═══ SUPPLIED MATERIAL

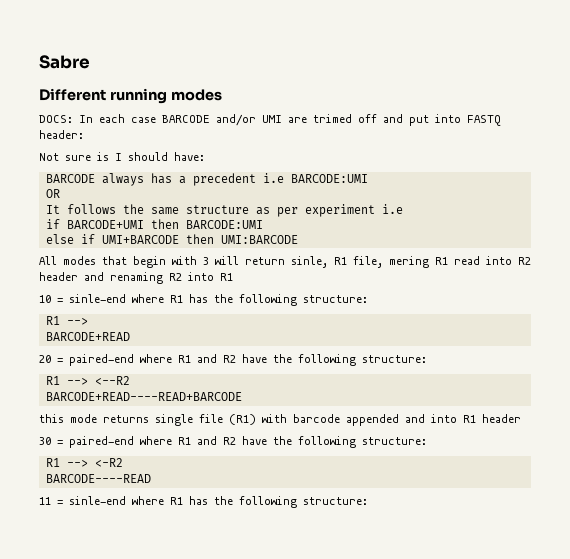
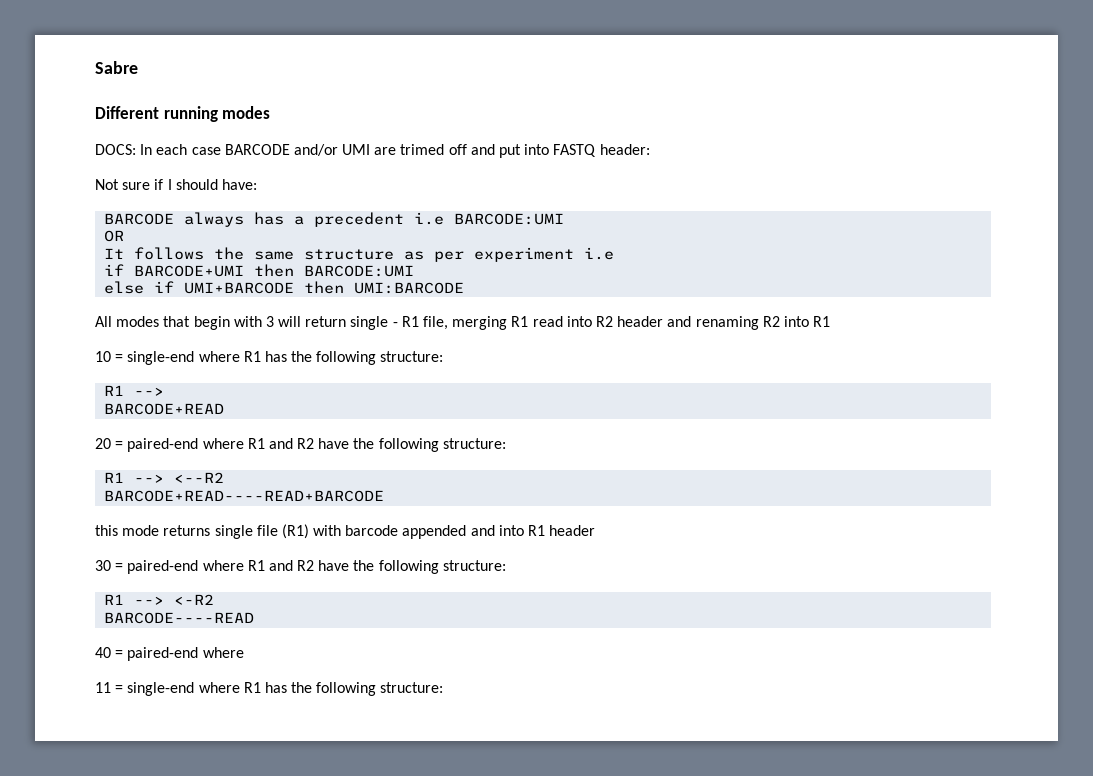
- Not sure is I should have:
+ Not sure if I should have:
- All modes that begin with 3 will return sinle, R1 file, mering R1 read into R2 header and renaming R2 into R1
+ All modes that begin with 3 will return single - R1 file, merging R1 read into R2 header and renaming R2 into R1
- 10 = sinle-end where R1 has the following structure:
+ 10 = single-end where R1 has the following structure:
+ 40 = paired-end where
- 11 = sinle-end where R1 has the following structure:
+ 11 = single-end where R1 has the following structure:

══════

WORK TO BE COMPLETED: All lines of the material that contain the word "where" should be listed.

RESPONSE:
- 10 = sinle-end where R1 has the following structure:
+ 10 = single-end where R1 has the following structure:
+ 40 = paired-end where
- 11 = sinle-end where R1 has the following structure:
+ 11 = single-end where R1 has the following structure:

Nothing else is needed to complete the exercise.